**About this task:**
Whenever a line carries the word "Identity", pull it out of the entries.

Segment Open

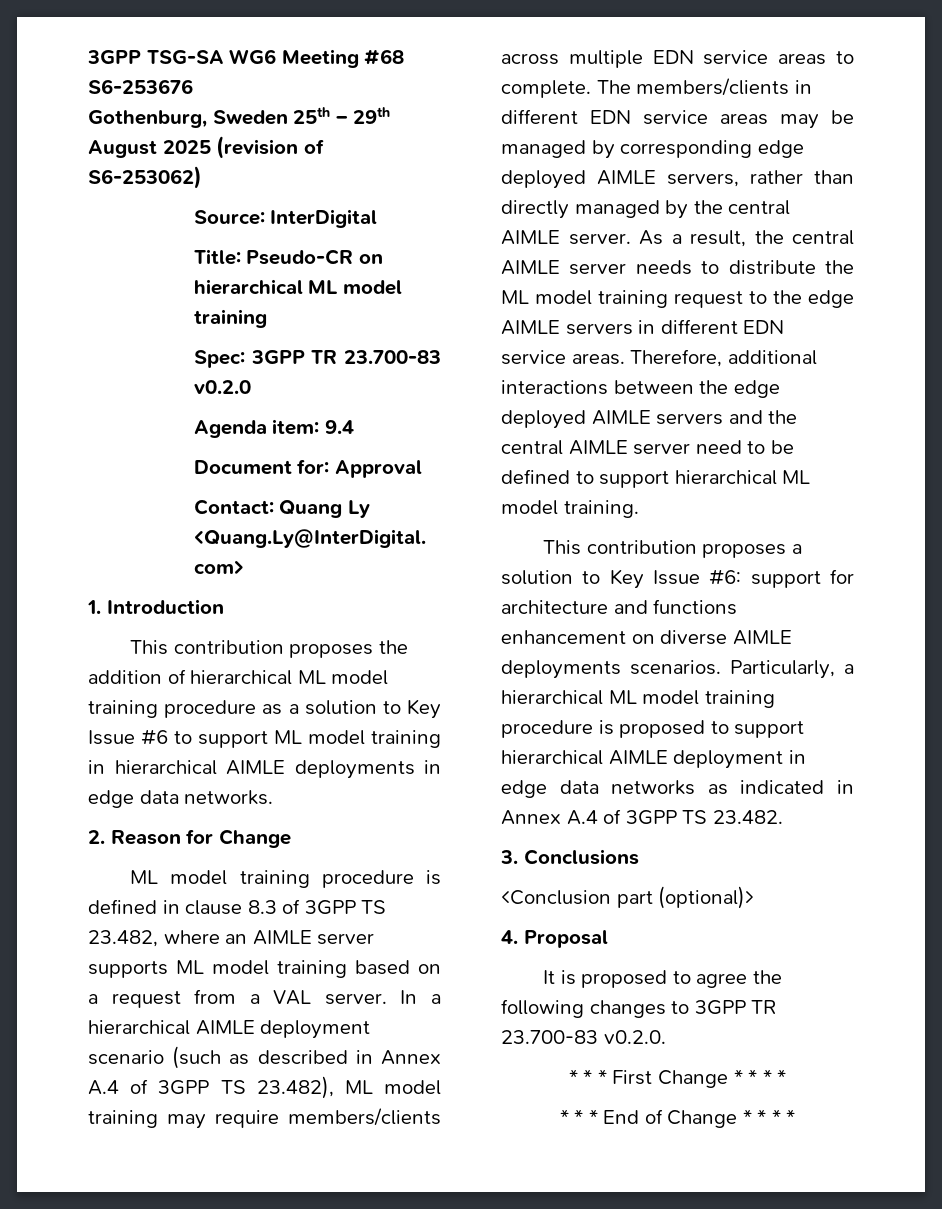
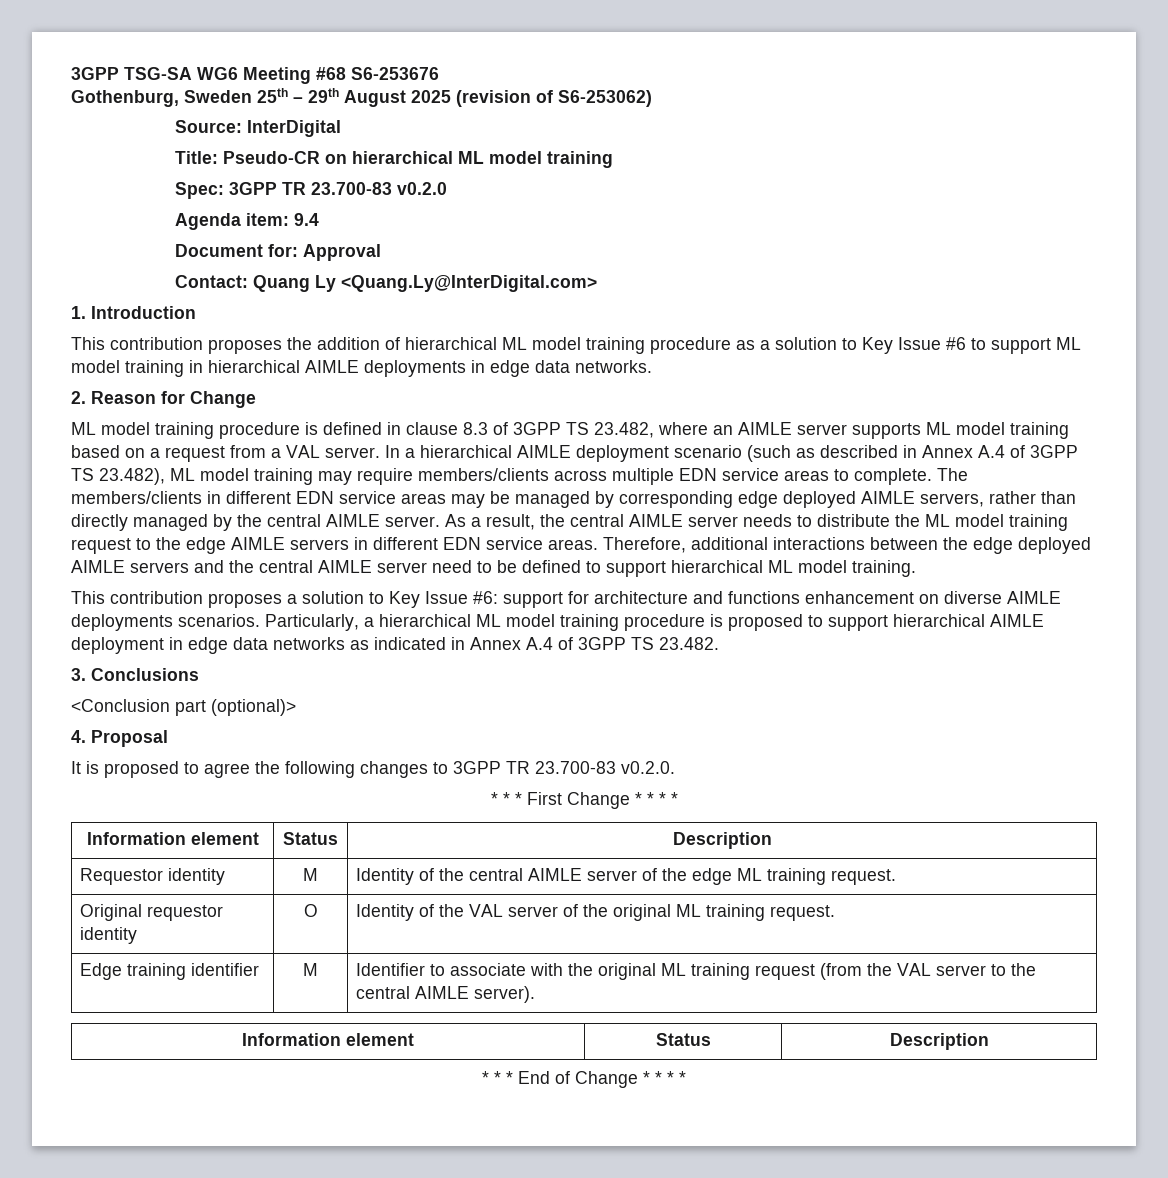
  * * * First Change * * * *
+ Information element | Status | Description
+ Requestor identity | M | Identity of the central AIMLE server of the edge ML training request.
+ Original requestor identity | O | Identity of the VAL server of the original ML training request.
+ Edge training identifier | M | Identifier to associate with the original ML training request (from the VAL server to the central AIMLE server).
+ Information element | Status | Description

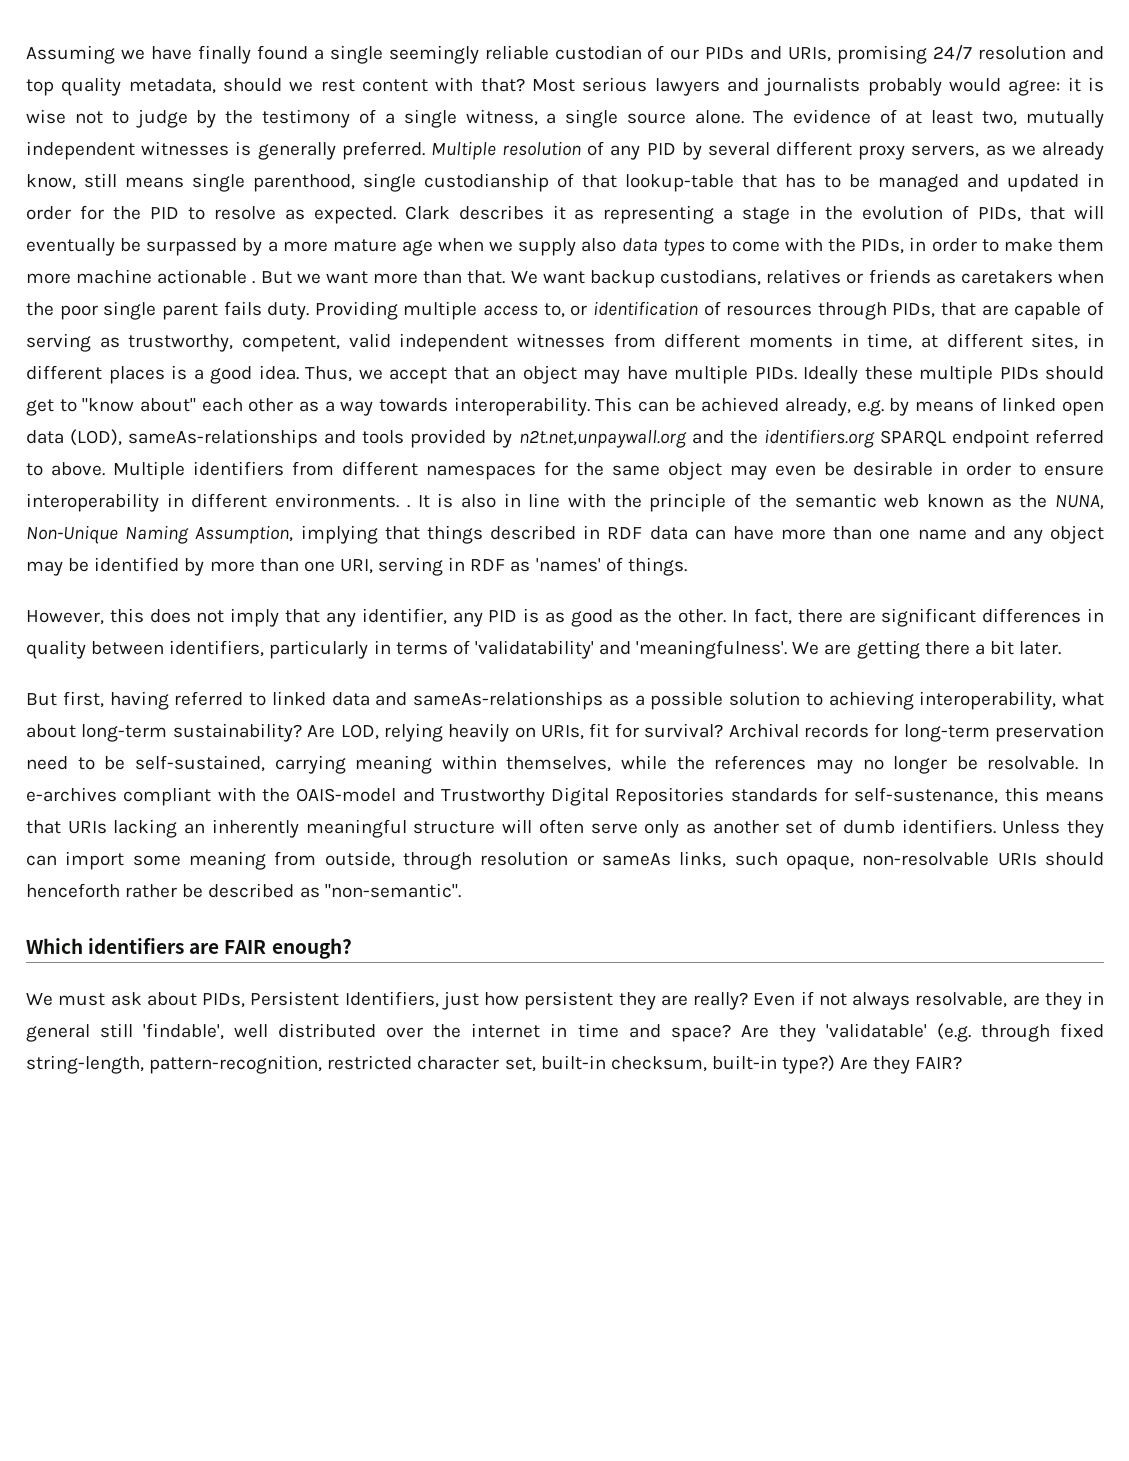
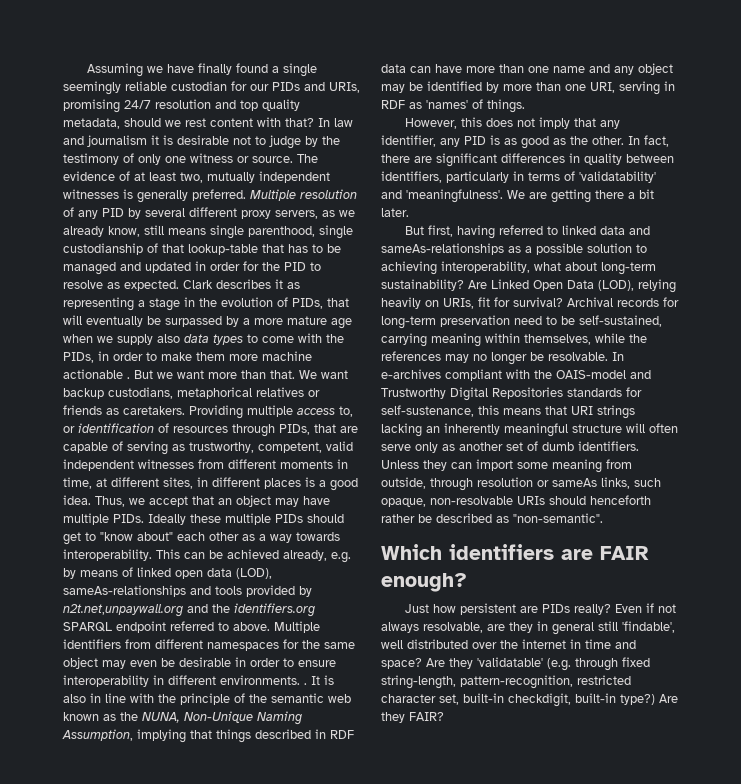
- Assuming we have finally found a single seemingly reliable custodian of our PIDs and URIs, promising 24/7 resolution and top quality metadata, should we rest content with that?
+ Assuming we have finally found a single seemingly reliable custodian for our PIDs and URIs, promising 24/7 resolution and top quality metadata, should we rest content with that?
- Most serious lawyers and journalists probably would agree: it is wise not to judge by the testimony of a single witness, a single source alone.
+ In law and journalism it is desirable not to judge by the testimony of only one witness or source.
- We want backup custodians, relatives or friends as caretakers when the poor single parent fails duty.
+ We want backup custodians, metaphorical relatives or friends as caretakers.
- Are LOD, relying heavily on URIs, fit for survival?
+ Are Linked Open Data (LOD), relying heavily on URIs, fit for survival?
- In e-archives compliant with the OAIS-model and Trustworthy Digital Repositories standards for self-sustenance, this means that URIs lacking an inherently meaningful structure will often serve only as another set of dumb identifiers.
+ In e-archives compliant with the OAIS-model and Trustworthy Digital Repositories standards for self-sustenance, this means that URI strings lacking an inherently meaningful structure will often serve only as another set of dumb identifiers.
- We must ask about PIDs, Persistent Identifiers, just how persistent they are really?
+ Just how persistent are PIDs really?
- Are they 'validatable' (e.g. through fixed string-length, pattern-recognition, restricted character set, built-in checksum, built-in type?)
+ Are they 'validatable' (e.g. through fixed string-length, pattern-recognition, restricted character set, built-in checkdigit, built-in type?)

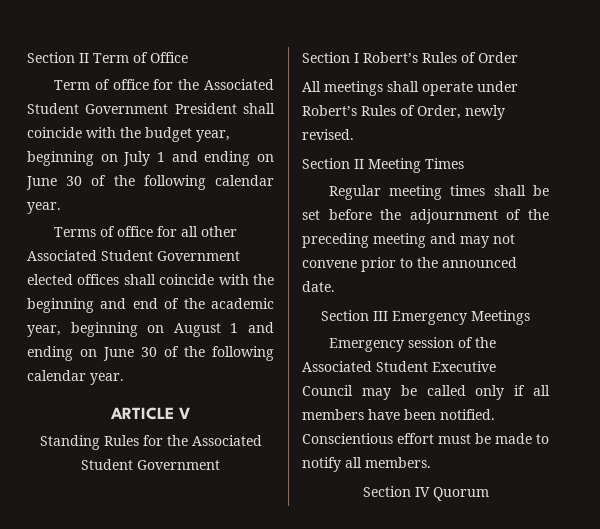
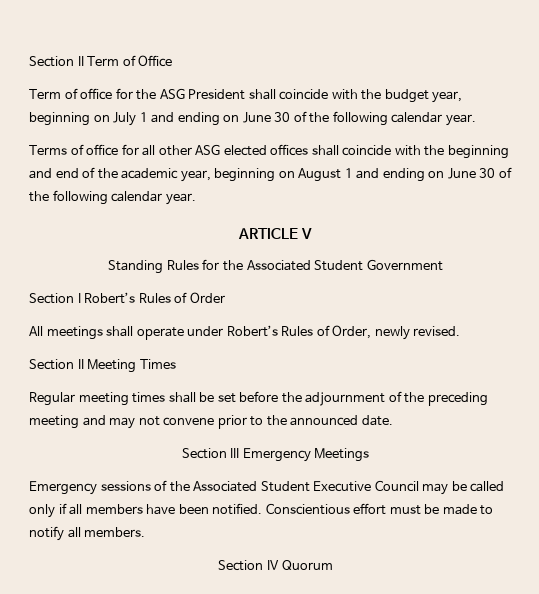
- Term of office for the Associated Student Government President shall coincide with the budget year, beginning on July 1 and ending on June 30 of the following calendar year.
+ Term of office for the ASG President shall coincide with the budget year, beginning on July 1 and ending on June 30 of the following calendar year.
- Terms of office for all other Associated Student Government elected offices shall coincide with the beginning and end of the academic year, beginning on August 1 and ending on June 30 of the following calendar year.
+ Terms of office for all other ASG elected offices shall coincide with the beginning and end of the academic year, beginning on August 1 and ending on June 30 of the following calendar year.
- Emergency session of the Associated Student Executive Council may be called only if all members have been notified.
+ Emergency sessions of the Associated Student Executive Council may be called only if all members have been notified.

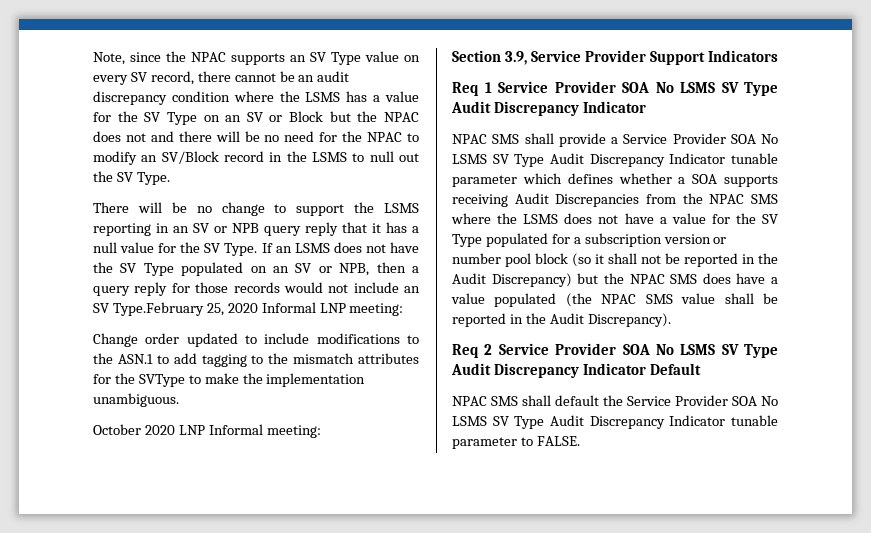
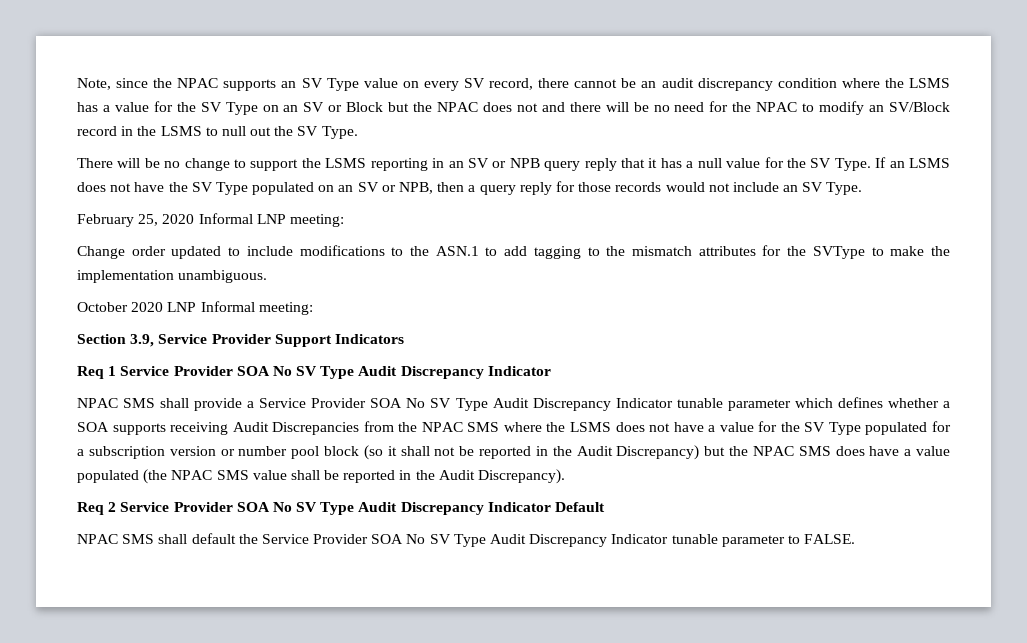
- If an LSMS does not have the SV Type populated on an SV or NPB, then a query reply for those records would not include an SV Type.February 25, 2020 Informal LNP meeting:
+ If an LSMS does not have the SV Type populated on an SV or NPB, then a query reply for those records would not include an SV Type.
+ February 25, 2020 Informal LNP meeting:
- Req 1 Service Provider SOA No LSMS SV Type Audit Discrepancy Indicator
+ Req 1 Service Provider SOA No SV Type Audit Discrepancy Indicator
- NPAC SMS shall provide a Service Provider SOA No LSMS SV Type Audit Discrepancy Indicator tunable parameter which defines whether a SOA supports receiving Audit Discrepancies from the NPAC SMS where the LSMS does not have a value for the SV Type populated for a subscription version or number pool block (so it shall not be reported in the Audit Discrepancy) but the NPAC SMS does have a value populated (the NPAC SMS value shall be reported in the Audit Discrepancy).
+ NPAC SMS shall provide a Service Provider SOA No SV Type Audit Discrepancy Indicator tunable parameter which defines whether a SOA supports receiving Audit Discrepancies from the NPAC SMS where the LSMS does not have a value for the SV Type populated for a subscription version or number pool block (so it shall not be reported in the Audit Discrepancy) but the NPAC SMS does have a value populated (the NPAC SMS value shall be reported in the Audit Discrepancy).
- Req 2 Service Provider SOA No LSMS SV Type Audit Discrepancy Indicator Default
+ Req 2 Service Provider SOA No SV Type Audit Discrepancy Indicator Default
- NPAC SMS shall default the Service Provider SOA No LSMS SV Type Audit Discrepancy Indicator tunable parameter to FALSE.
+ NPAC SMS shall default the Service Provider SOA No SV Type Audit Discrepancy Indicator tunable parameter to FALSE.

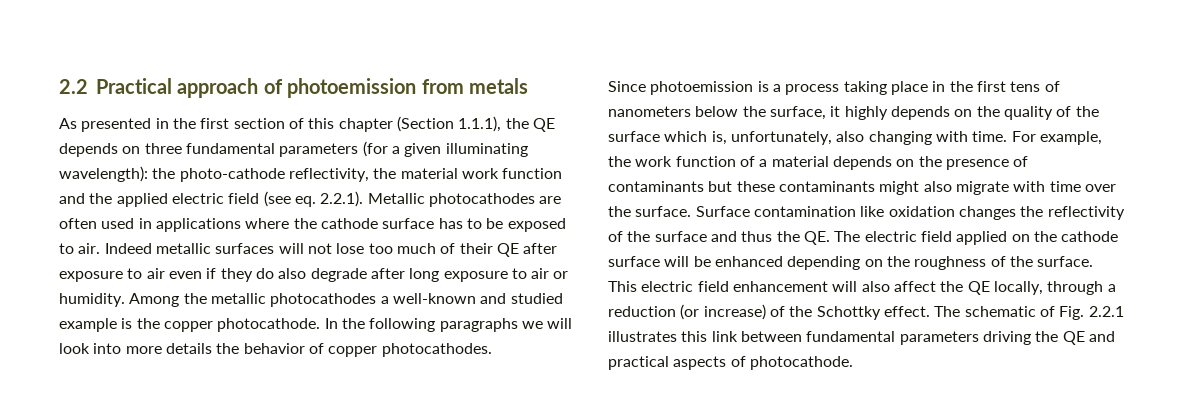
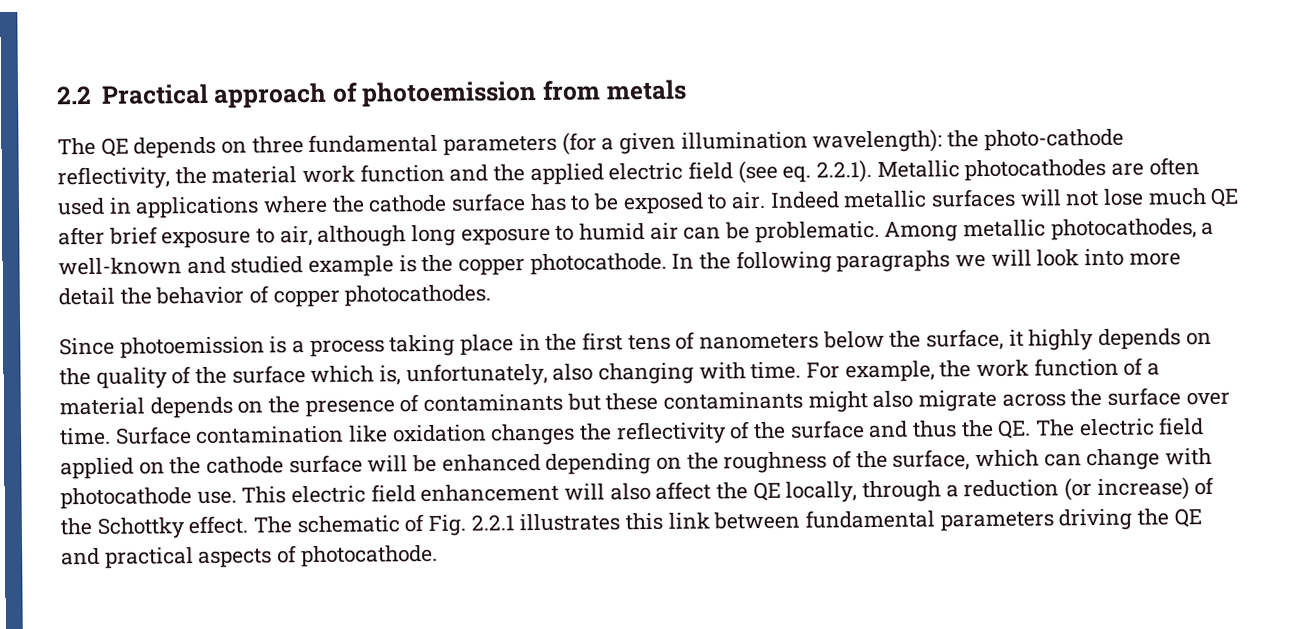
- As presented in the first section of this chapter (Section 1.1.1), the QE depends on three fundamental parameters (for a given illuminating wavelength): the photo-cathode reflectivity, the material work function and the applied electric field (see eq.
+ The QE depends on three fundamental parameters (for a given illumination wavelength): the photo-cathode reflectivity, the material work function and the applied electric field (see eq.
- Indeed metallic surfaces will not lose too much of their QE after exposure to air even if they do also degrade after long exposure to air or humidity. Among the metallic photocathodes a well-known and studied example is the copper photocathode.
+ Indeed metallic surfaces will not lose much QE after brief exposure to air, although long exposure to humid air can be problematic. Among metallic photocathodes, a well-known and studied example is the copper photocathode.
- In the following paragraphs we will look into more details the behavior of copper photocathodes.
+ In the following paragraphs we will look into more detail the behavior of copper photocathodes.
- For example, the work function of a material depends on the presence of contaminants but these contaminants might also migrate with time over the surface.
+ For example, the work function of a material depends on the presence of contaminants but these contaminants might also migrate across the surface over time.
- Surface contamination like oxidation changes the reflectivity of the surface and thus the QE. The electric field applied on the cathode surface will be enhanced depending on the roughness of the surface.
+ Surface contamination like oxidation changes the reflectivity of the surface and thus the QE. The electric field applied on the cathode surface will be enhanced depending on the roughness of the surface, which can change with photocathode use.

Segment Closed

**Task response:**
+ Requestor identity | M | Identity of the central AIMLE server of the edge ML training request.
+ Original requestor identity | O | Identity of the VAL server of the original ML training request.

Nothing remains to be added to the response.